In the November election in OPEC-member Equatorial Guinea, President Teodoro Obiang, the world's longest-ruling head of state with 43 years in office, won nearly 99% of the vote. Little wonder the US State Department concluded "we have serious doubts about the credibility of the announced results."
Turning to Asia, voters in the Philippines who decades earlier shed the long, kleptocratic rule of Ferdinand and Imelda Marcos, somewhat inexplicably returned their son Bongbong Marcos to power with a resounding victory in May.
His victory assured that Bongbong and his mother Imelda, now aged 93, would likely go unpunished for their family's stolen funds that are estimated to have risen as high as $10 billion during the Marcos' rule a half century ago. Philippine voters appear simply to be hoping that history won't repeat itself.
Another of what I Iike to call franchise-holders was Israel's Benjamin Netanyahu. He managed to return to power in November's election with the help of far-right parties that both oppose statehood for Palestinian territories and embrace Israel extending its sovereignty throughout the West Bank.
One of his allies is Itamar Ben-Gvir, who's been promised the powerful National Security ministry. Ben-Gvir also happens to be the spiritual successor to the Jewish Defense League and its founder Meir Kahane, whose violent activities in New York in the 1960s led him to flee to Israel and form the anti-Arab Kach Party.
And then there are those who somehow managed to snatch victory following some very questionable campaign moves.
Notable among these was Denmark's youngest female prime minister Mette Frederiksen. Her campaign was burdened by an ill-considered decision to exterminate the country's entire 17 million-strong mink population after a scare that the critters might be in a position to pass along Covid-19 mutations to humans.
Forced by the uproar to call an election seven months before her term ended, she managed to eke out a victory. This despite her actions costing Denmark almost $2 billion to compensate the mink farmers whose livelihood was impacted.
As for the Faroe Islands in the North Atlantic, it appears many there would love to break the final bonds that have tied them to Denmark since Napoleon, with the pro-independence People's Party fielding nearly 20% of votes in an election earlier this month.

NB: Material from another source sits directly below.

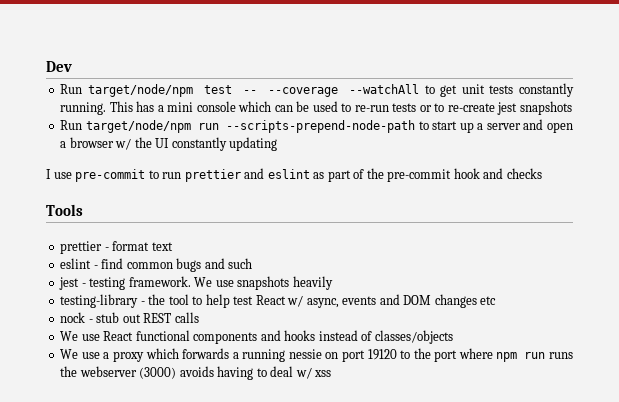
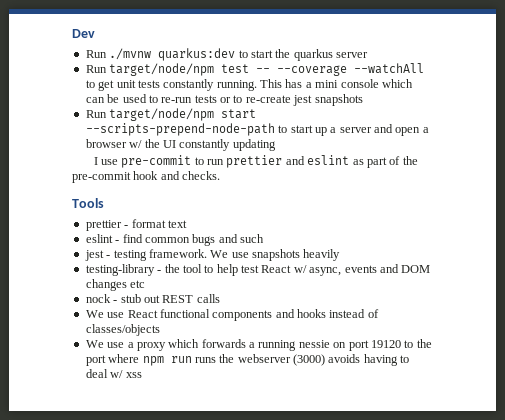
(72, 66) none -> [85,48,368,61] // Run ./mvnw quarkus:dev to start the quarkus server
[197,123,219,130] run -> [221,109,257,119] start
[506,168,542,179] checks -> [182,171,221,180] checks.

At the time England's Magna Carta first ushered in the concept of democratic choice, there were barely 300 million people in the world. This year, the global population hit 8 billion.
Yet as I have chronicled this year, for the most part, democracy of one form or another still is not played out, as the defeat of election deniers in the US midterms suggested.
My hope is that enough voters recognize the value of maintaining a system of free choice, even in the hardest of times, to keep democracy alive -- even if they do not always achieve the goal of tolerance, respect and cohesion.